The concept of price signals is rather intuitive; the cost of a resource will convey a message to consumers about how to alter their use of that resource based on available supply. Petrol is an excellent example. When there is a shortage, prices rise and consumers change their behaviour; they might take public transportation or walk instead of driving.
For consumers, this is mainly done to save money. But, for the overall industry, it's a method of encouraging behaviours that ensure more stability in oil supplies. Such mechanisms have long played a role in the energy and transportation sectors, going as far back as the 1800s.
"Whale oil was the first example in our energy history where the substitution - kerosene - was about 700 per cent cheaper than the supply," Gary noted.
"Some historians would say that if it wasn't for the discovery of crude oil and the refinement of kerosene, nobody would have even had the thought to build the car. This was the first moment in energy history where a 700 per cent signal created some massive ideas."
That history carries important lessons for the contemporary industry as well.
Price signals and the future energy market
It's no secret that the energy sector in New Zealand is in the middle of a drastic transition, thanks to the growing prominence of renewable forms of generation, new technologies and the potential to supplement traditional markets with peer-to-peer energy retailing. With so many experimental avenues to pursue, organisations in the sector will rely on clear price signals more than ever.
Facilitating a discussion on customer competitiveness, Simon Coates - Director of Concept Consulting - summed up the challenges ahead.
"Customers want simplicity. We need to move to cost-reflective prices and send signals to customers to do sensible things at sensible times," he observed.
"How do we balance this desire for simplicity against the need to send signals to consumers?"
This need becomes even more pronounced given the shifts facing the sector, particularly with electric vehicles. We learned in other presentations at Downstream that we're not far off from widespread adoption of electric vehicles, which will introduce complications to grid stability if charging behaviour isn't properly guided. This calls for effective price signals, but historical examples show that we could be in trouble there.

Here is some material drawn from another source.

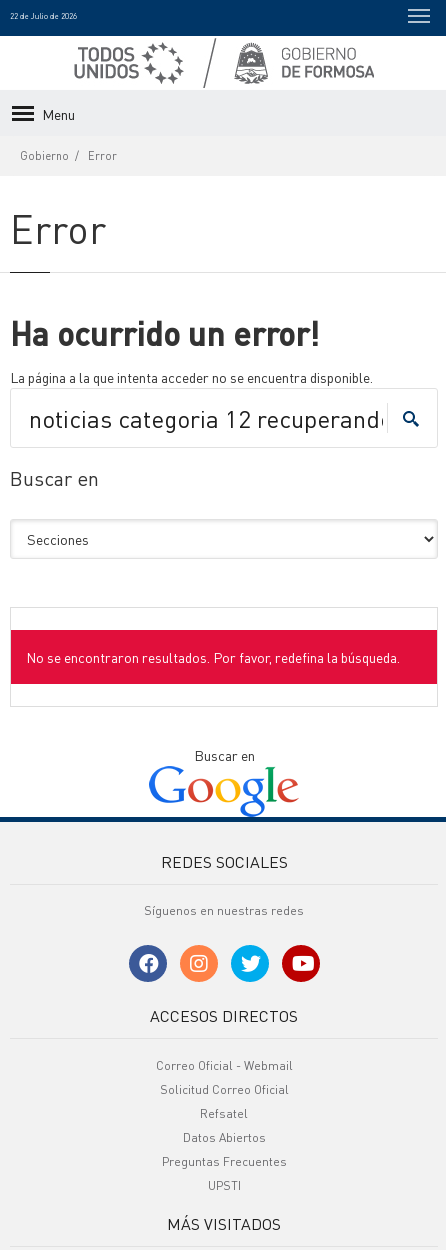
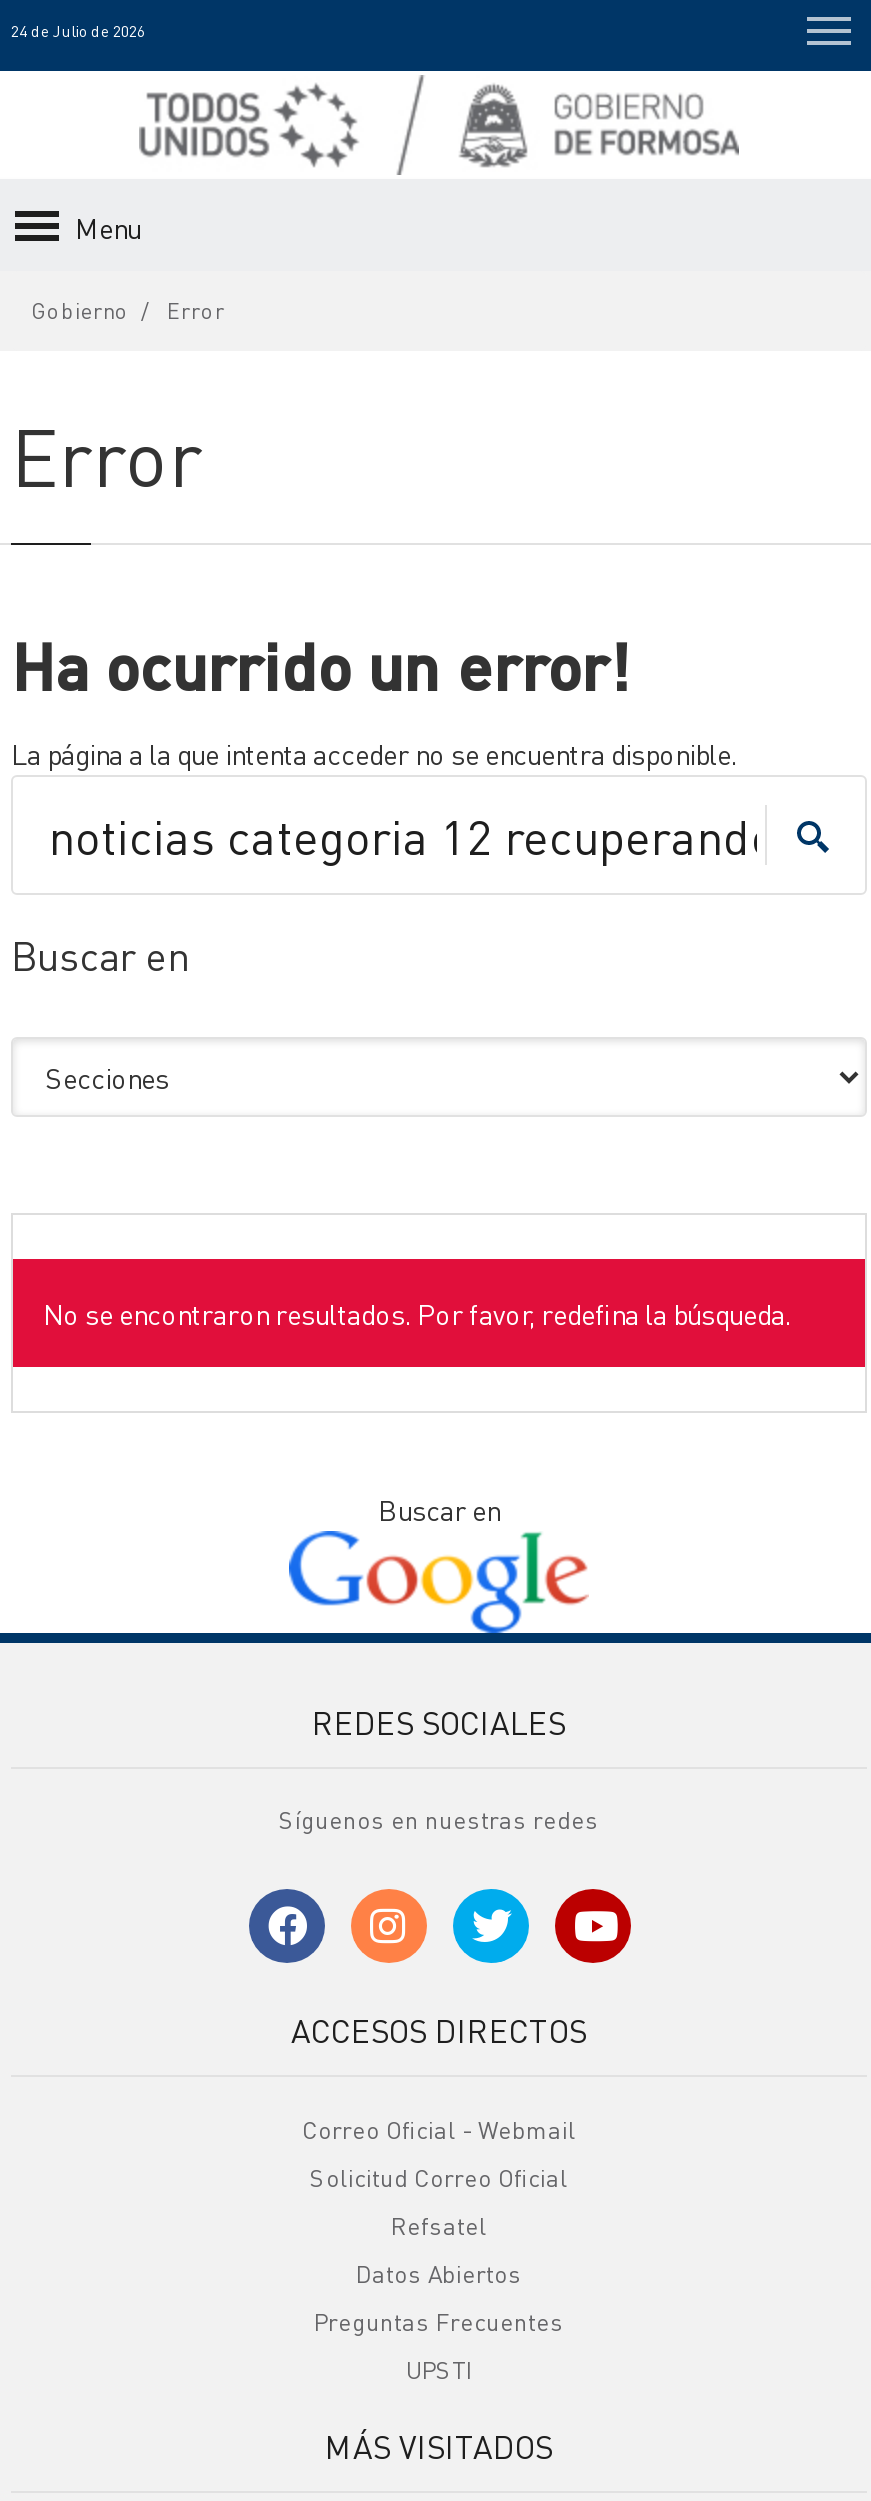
- 22 de Julio de 2026
+ 24 de Julio de 2026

The danger of muddled signals
As a mechanism for shaping customer behaviour, price signals work - but only to the extent that people pay attention to them. Gary Holden showcased the difficulties here using the Toyota Prius as an example.
He explained that the Prius represents one of the first major breakthroughs in automobile technology since the internal combustion engine; it moved the adjusted cost of travel to below $10 per 100 kilometres, thanks to the ability to reclaim energy from the brakes.
By all accounts, this should have been the catalyst for a massive shift in the car industry. That's not how it panned out.
"For 100 years, we had the same cost, and then there was a step change. And only 15 million people in the world actually took this step change. There are 1 billion cars, but only 15 million people reacted to that price signal."
So, how do we learn from previous attempts at price signalling in order to send effective ones in the future energy market?
Boosting signals with analytics
Consider performance analytics in sports. It tells us how well different players perform under a wide range of variables. That capability could carry over to analytics leveraged for effective price signalling.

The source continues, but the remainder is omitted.